Applying For Social Security Disability Insurance Benefits: Initial Eligibility Criteria
The Social Security Disability Insurance (SSDI) program is a federal insurance program funded by payroll deductions. If you are insured and become disabled, you may qualify to receive benefits to assist you with your finances when you are no longer able to work. You must meet certain eligibility criteria to apply.
Your disability must already have lasted for a year or be expected to last for at least 12 months. A terminal medical illness also may qualify you.
You must have been self-employed or worked jobs where you and your employers paid in social security disability insurance.
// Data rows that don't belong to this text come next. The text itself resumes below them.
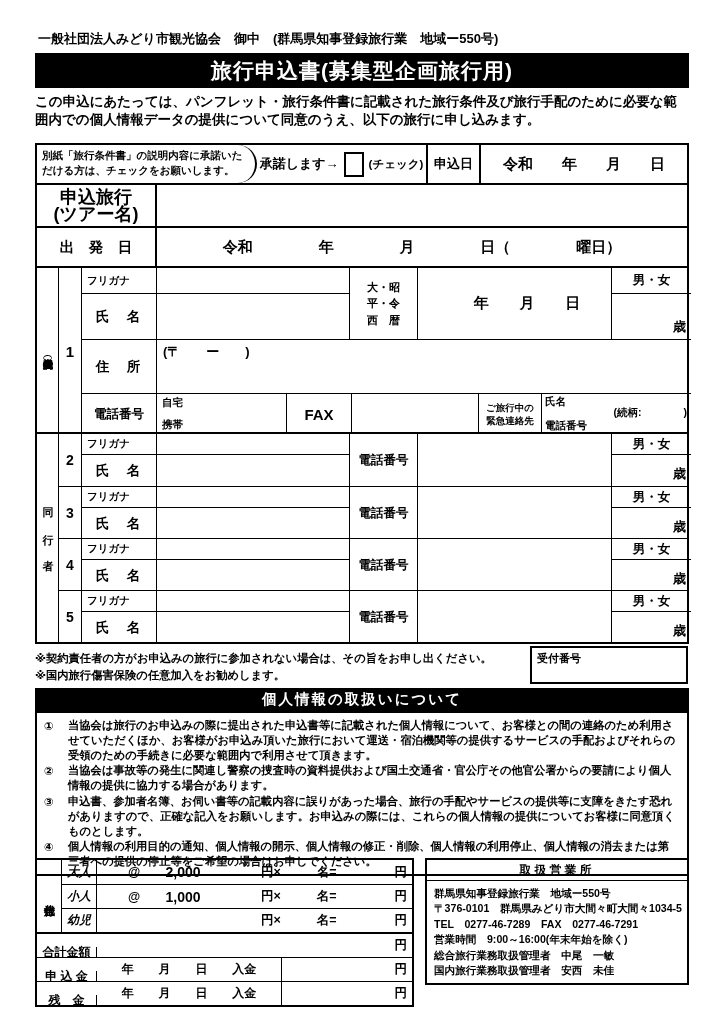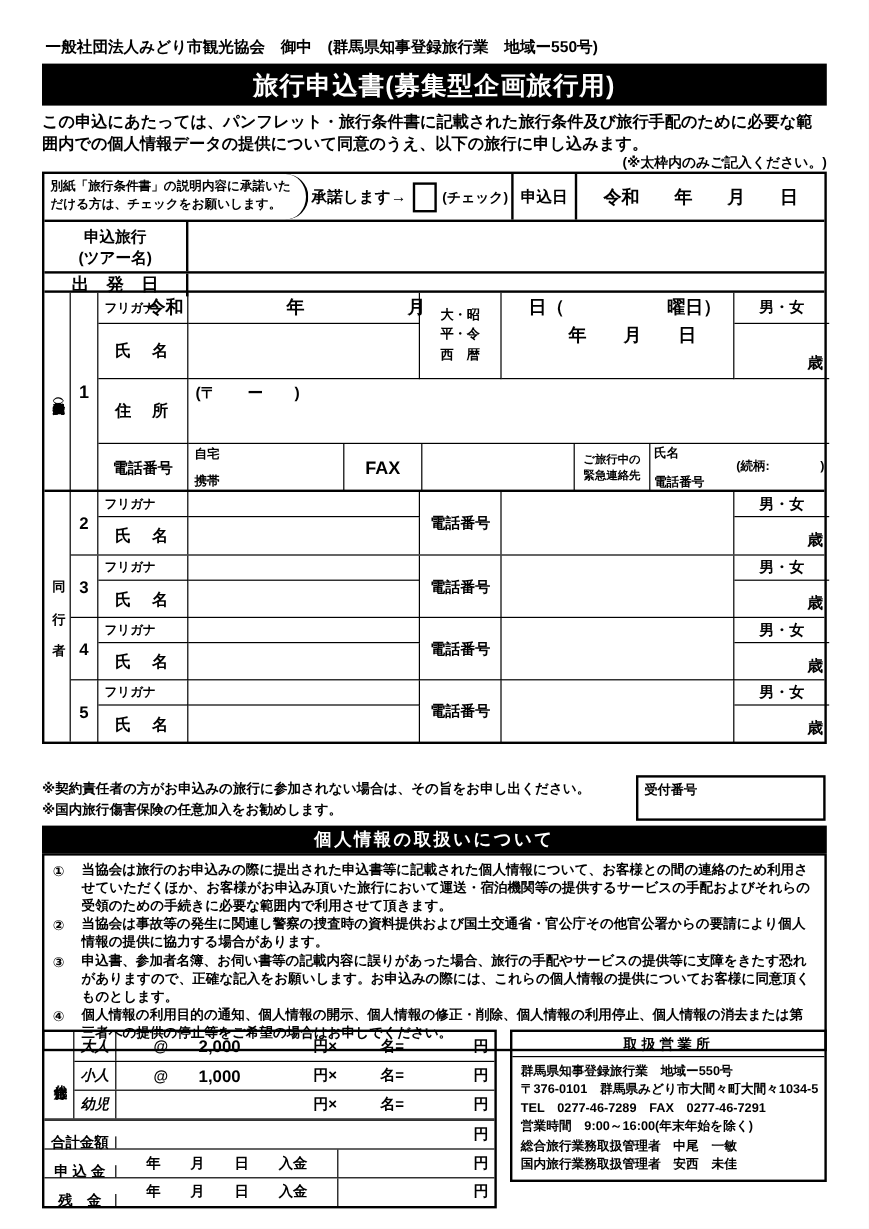"(※太枠内のみご記入ください。)" div.abs { html: <div>(※太枠内のみご記入ください。)</div> -> none }
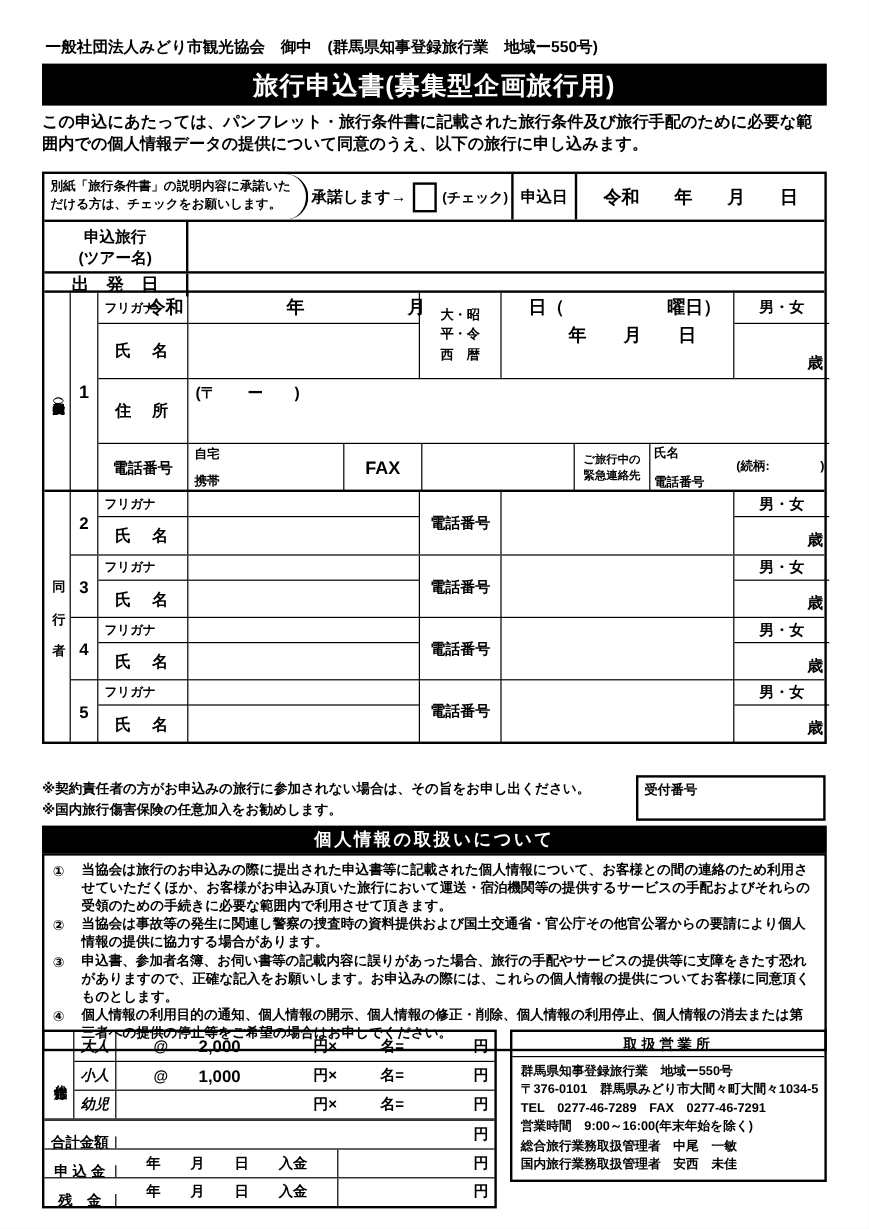"申込旅行" .b1 { font-size: 13px -> 18px }
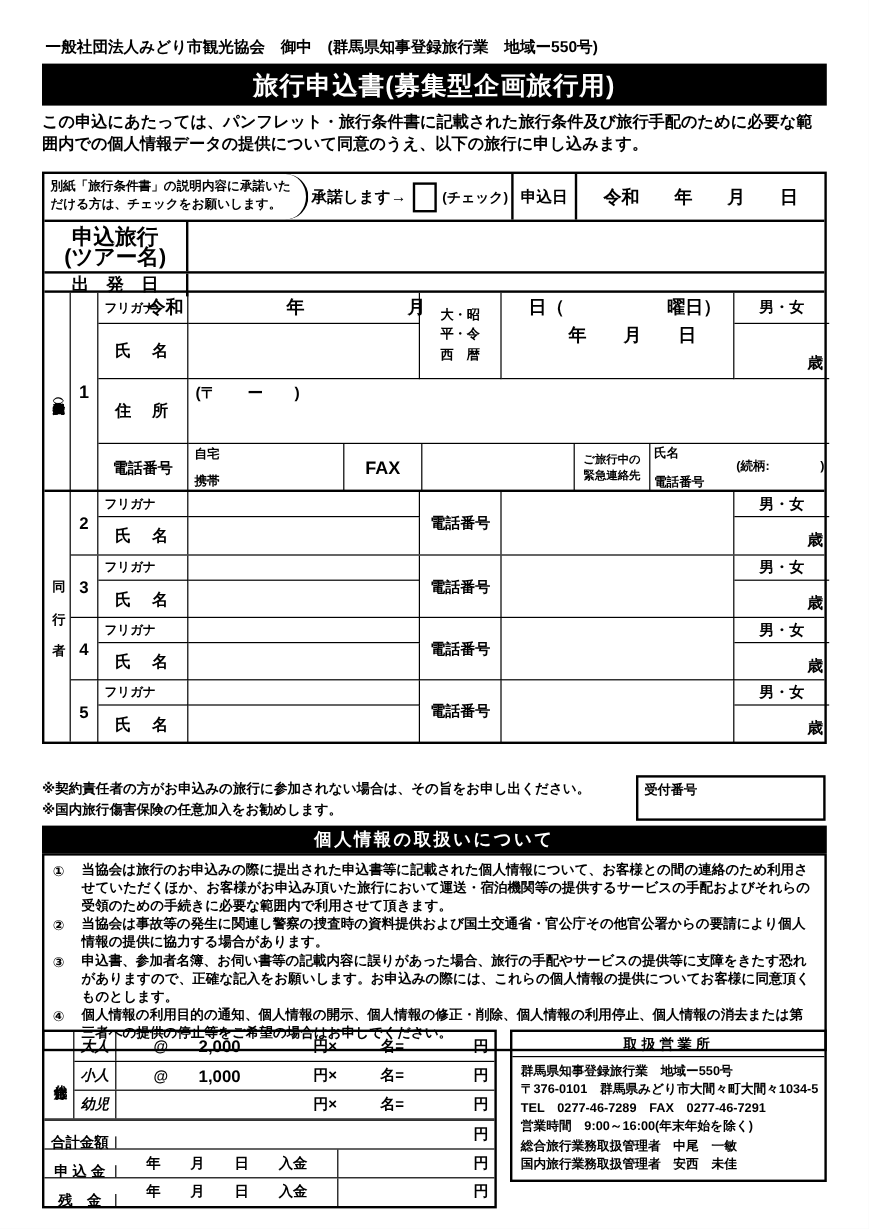"出 発 日" .rowC { flex-direction: column -> none; height: 16px -> 40px }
Generally, anyone who works in the U.S. is required to pay social security and Medicare taxes, which are either deducted from your wages or paid in self-employment tax.
You must have been self-employed or worked for other employers long enough to qualify for disability benefits. The number of work credits you need to qualify for social security disability benefits depends on how old you were when you became disabled.
Although most individuals need 40 credits to qualify, younger workers with fewer credits can sometimes qualify for benefits. You never need more than 40 credits to apply, but if you need the full 40 credits, you must have earned 20 of them in the last 10 years of employment, ending with the year in which your disability began.
The amount of wages or self-employment income you must earn to earn one credit changes each year. In 2016, an individual is required to earn $1,260 for each credit earned. Since you can earn up to a maximum of four credits a year, you must earn at least $5,040 in wages or self-employment income to get the four credits.
You must have a physical or mental condition that meets the Social Security Administration's definition of disability that prevents you from engaging in substantial gainful employment.
Receiving Monthly Benefit Payments
If you are approved for SSDI benefits, the amount of the benefits you will receive each month is based on your lifetime earnings record – earnings on which you paid social security taxes – before you were no longer able to work due to a disability. After qualifying for benefits, if your disability continues, you may be eligible to receive disability benefits until you reach full retirement age.
Once you reach full retirement age – which varies based on what year you were born – your benefits will be paid through SSA's retirement program rather than the SSDI program. Your benefits will not be delayed during the changeover process, nor will your monthly benefit payment amount change, but you cannot receive both disability and retirement benefits from Social Security.